Modi's Minimum Government, Maximum Governance

  • By definition "minimum government, maximum governance" is meddling with citizen's lives as less as possible and maintaining taxation at essential minimum levels while delivering citizen services effectively & efficiently. It is not just small size of cabinet and abolishing infructuos committees or institutions.
  • World Bank's perspective of good governance is “the manner in which power is exercised in the management of a country’s economic and social resources for development”.
  • In 2014, as most of the Indian elite supported the BJP during the Lok Sabha elections to its slogan: minimum government, maximum governance. Apart from this slogan, there seems to be little or no understanding for Modi & BJP what small government meant.
  • Two years after Modi was sworn in as prime minister, it’s more than obvious that minimum government, maximum governance was simply a slogan meant to woo a rather small – and ultimately politically useless – section of the Indian elite.
  • In recent months many have expressed their disappointment in the Modi government’s ability to live up to the promise of minimum government, particularly when it comes to running the economy. And in the bargain, we’ve ended up with more government in places we least expected—telling us what to eat and how best to be patriotic.
  • Modi government’s so far has largely focused on using technology to monitor bureaucrats and streamline business processes to ensure files are pushed faster and decisions taken with speed. Important as these reforms might be, they are neither substantive nor radical enough to achieve the goal of maximum governance.
  • The centralization has resulted in destroying the bureaucracy’s ability to take decisions as bureaucrats at the highest levels who simply wait for signals from PMO. 
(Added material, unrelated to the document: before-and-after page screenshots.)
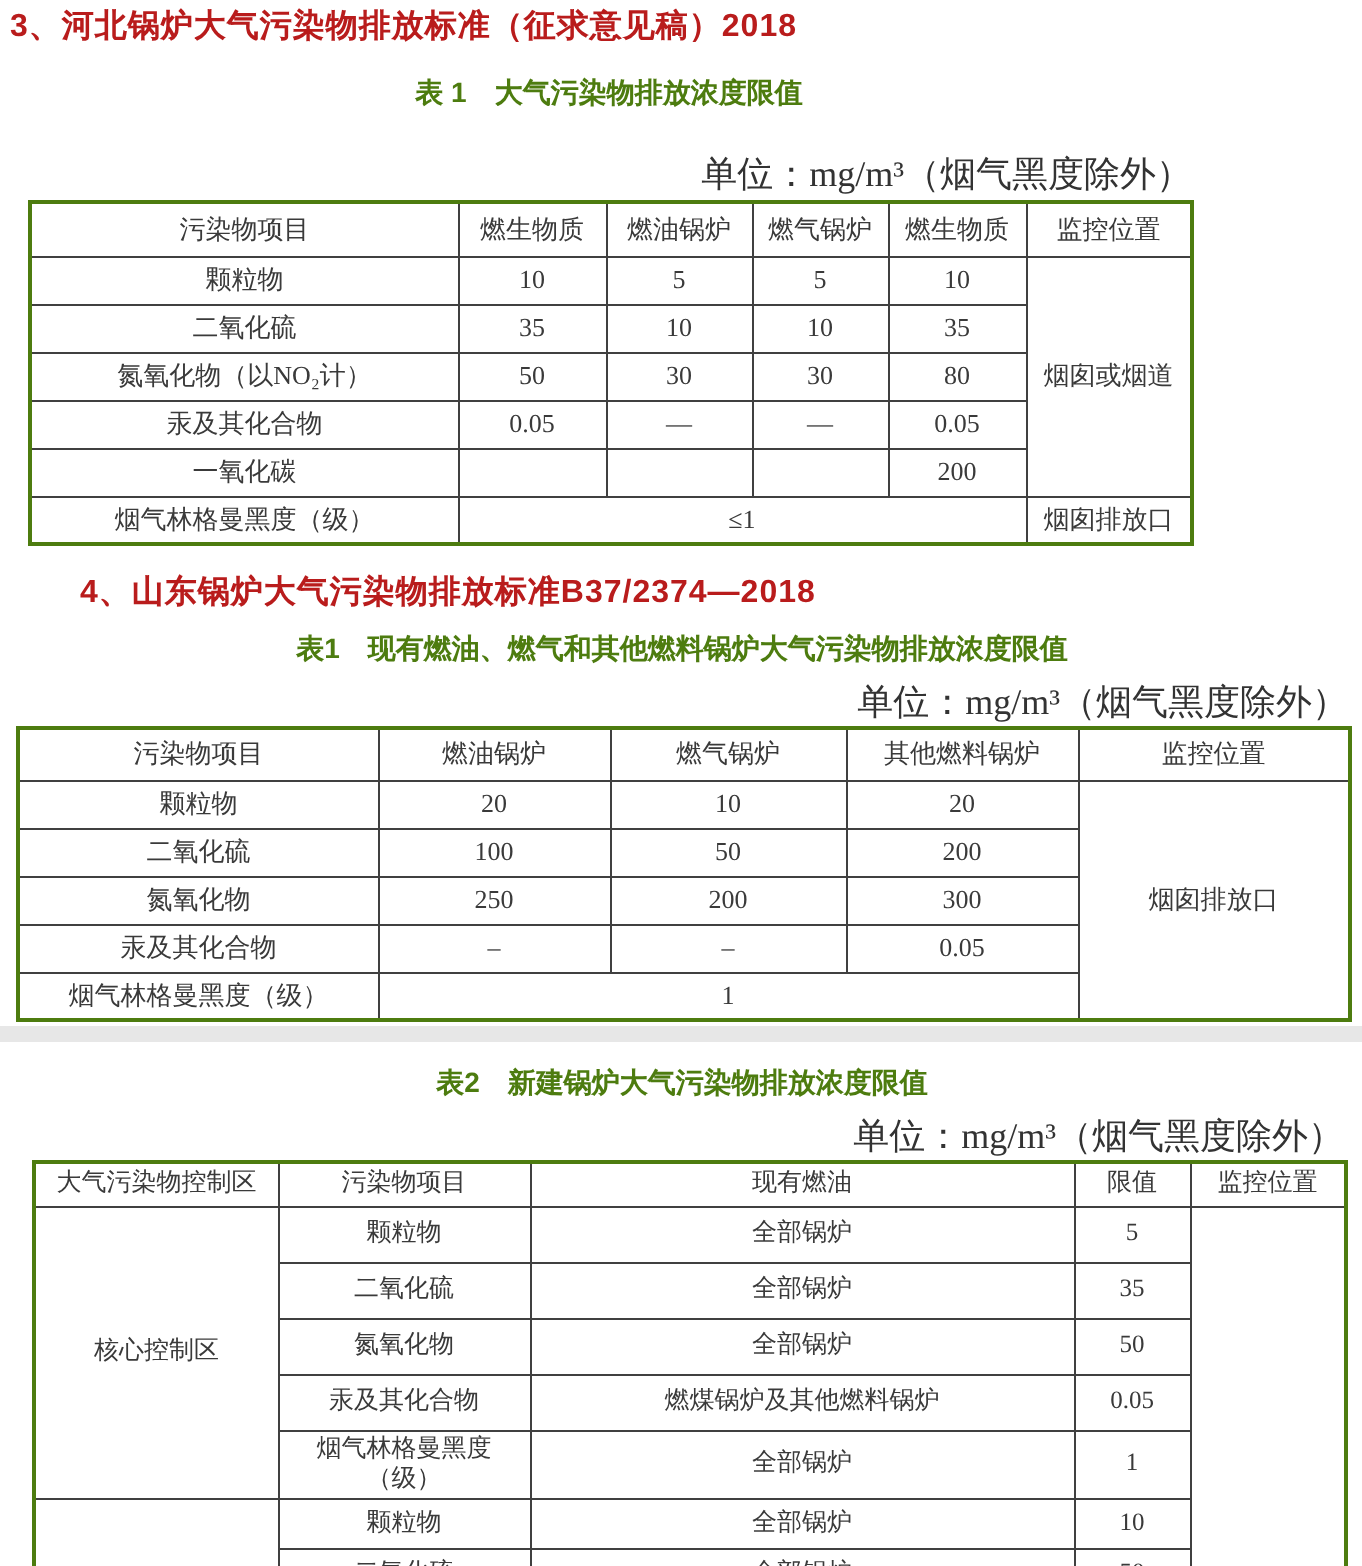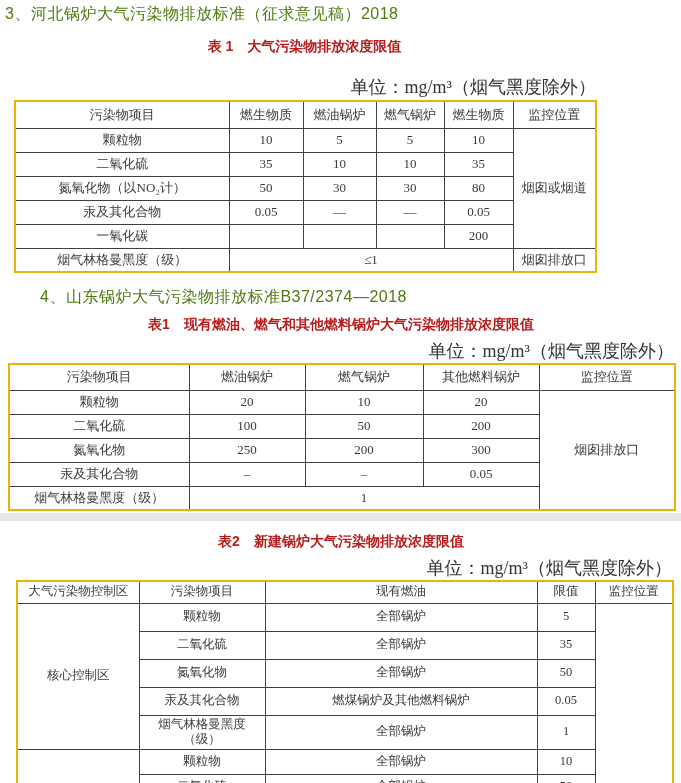"3、河北锅炉大气污染物排放标准（征求意见稿）2018" .heading { color: #4d7c0f -> #b91c1c; font-weight: normal -> bold }
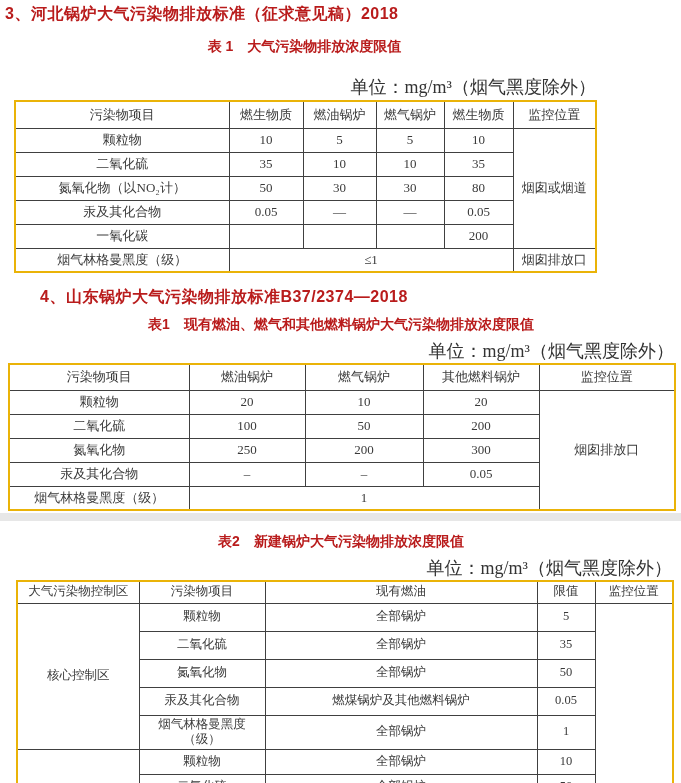"表 1 大气污染物排放浓度限值" .tbl-title { color: #b91c1c -> #4d7c0f }
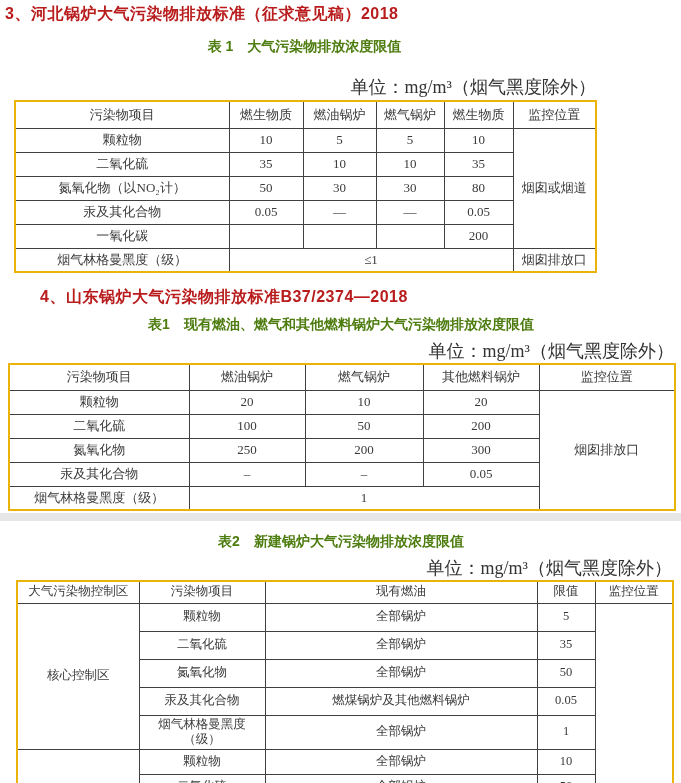"污染物项目" .tbl { border: 2px solid #eab308 -> 2px solid #4d7c0f }
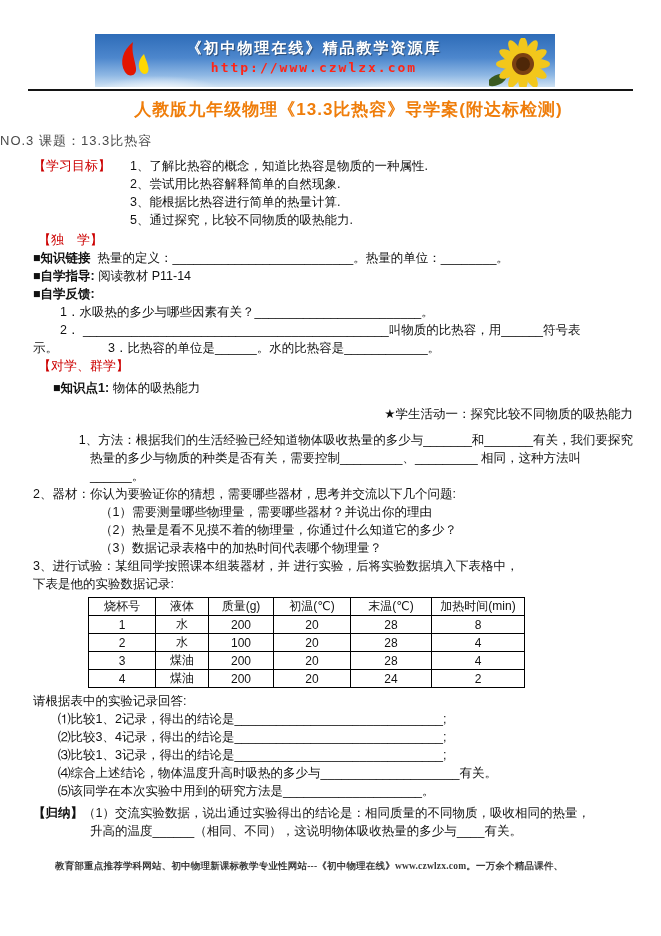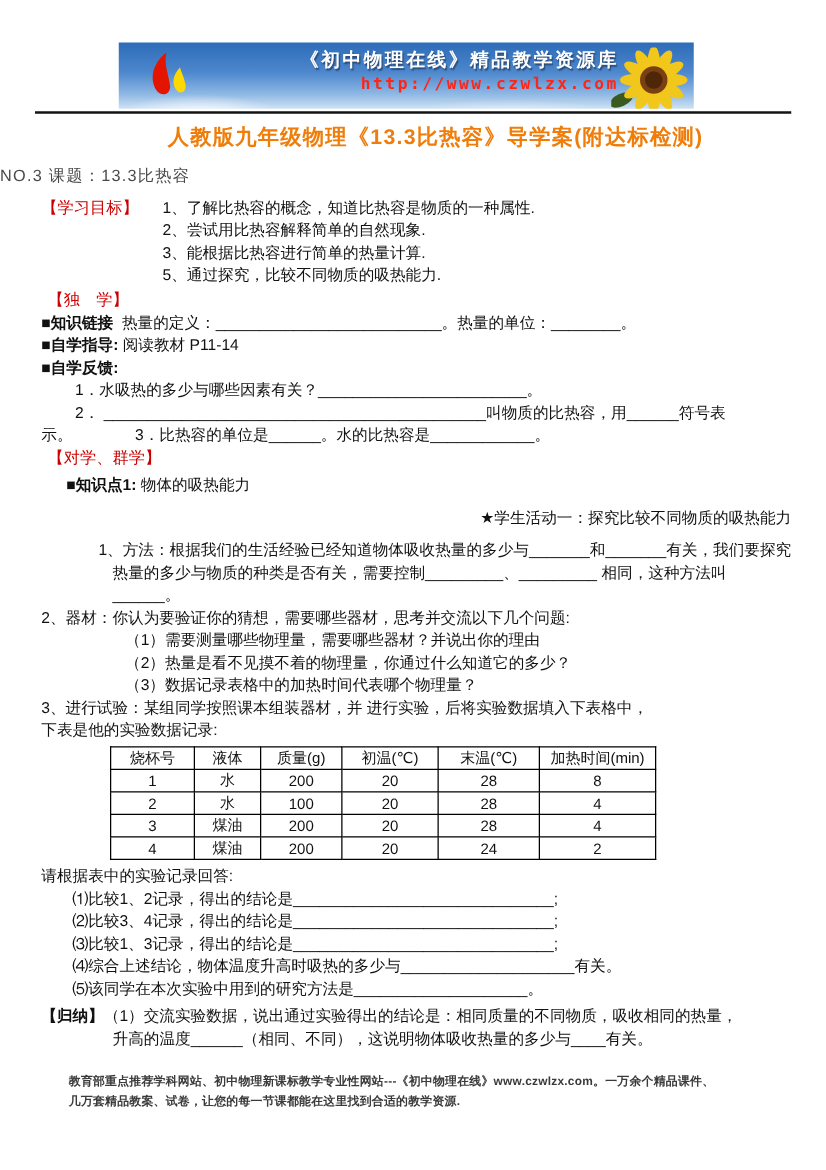"《初中物理在线》精品教学资源库" .banner-text { left: 70px -> 54px; text-align: right -> center }
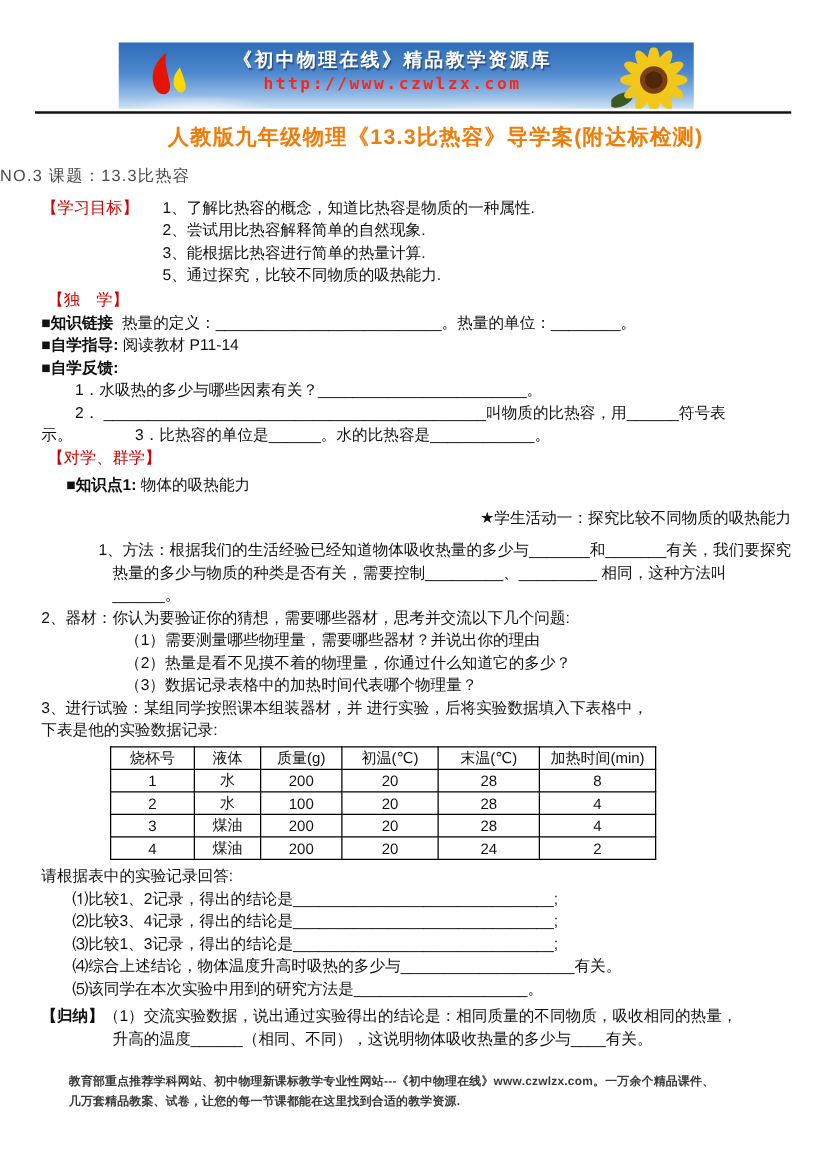"教育部重点推荐学科网站、初中物理新课标教学专业性网站---《初中物理在线》www" .footer { font-family: none -> Liberation Serif, serif }
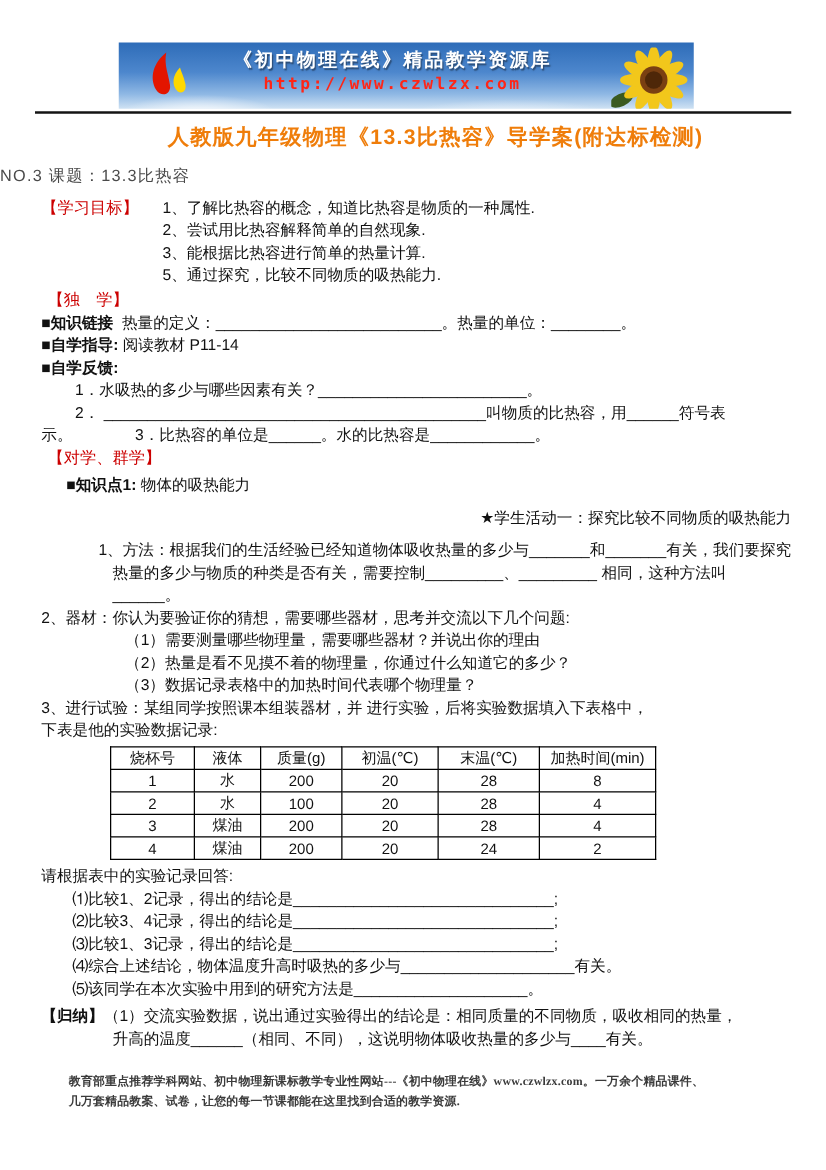"几万套精品教案、试卷，让您的每一节课都能在这里找到合适的教学资源." div { html: <div>几万套精品教案、试卷，让您的每一节课都能在这里找到合适的教学资源.</div> -> none }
  • From increased taxes to controlling what Indians will eat, watch or speak, the government seems to be getting more intrusive.
  • During Modi's 10-year stint as chief minister of Gujarat, there is no evidence of reduced spending or examples of unneeded government functions being jettisoned are provided.
  • Since 2014, size and function of the government has been decided by a number of political factors no different from how the Congress or any other state party would do it.
  • After the November 9, 2014, reshuffle, Modi’s government had 65 ministers which was 14 more than the last government with a majority in the Lok Sabha: Rajiv Gandhi’s 1984 ministry.
  • On taxes, the government introduced two new cesses since 2014. Eating out, to take one example, now means shelling out a fifth of your bill to the Union government.
  • Even worse, the Modi government isn’t even passing on this extra money to the state governments (who do the actual work of running development projects even as the prime minister organises yoga soirees). A transfer to the states of 6.3% of the GDP was budgeted for 2015-'16, the Union government only passed on 6.1%.
  • During his 2014 campaign Modi mentioned that government has no business to do business. But none of the PSU's were privatized or divested so far. The Indian tax payer under Modi still continues to subsidise the government’s efforts to run loss making airlines, hotels and banks.
  • Indian public sector banks are running crony capitalist dacoity, offering terrible loans to politically connected industrialists which were never paid back. In 2015, SBI wrote off a whopping Rs 21,313 crore in bad debts.
  • Modi said in an interview to the Wall Street Journal in May 2016. “You can’t suddenly get rid of the public sector, nor should you." It is clear that after becoming PM, Modi has made a U-turn on his “government has no business to do business” point-of-view.
  • Free market economies work best when the government makes a broad set of rules and lets private capital do the rest of the work. 
  • Modi government went to the trouble of laying down detailed rules for matrimonial sites. 
  • New aviation policy is attempting to directly control airfares, capping fare for flights of less than an hour duration at Rs 2,500. 
  • Government’s draft Geospatial Information Regulation Bill proposes near-draconian controls on business and individuals, making and using maps of India which was described as a return to the License Raj.
  • Trying to control what people see, eat and speak. BJP bringing in a stringent law outlawing the consumption of beef in Maharashtra. Modi’s government announced a new scheme to promote Hindi in areas such as North East and South India, another addition of responsibility.
  • Citizens surveyed on Modi Government's satisfactory performance after completion of three years stands at 61% is down from 64% that was last year and 68% at the end of first year of Modi Government.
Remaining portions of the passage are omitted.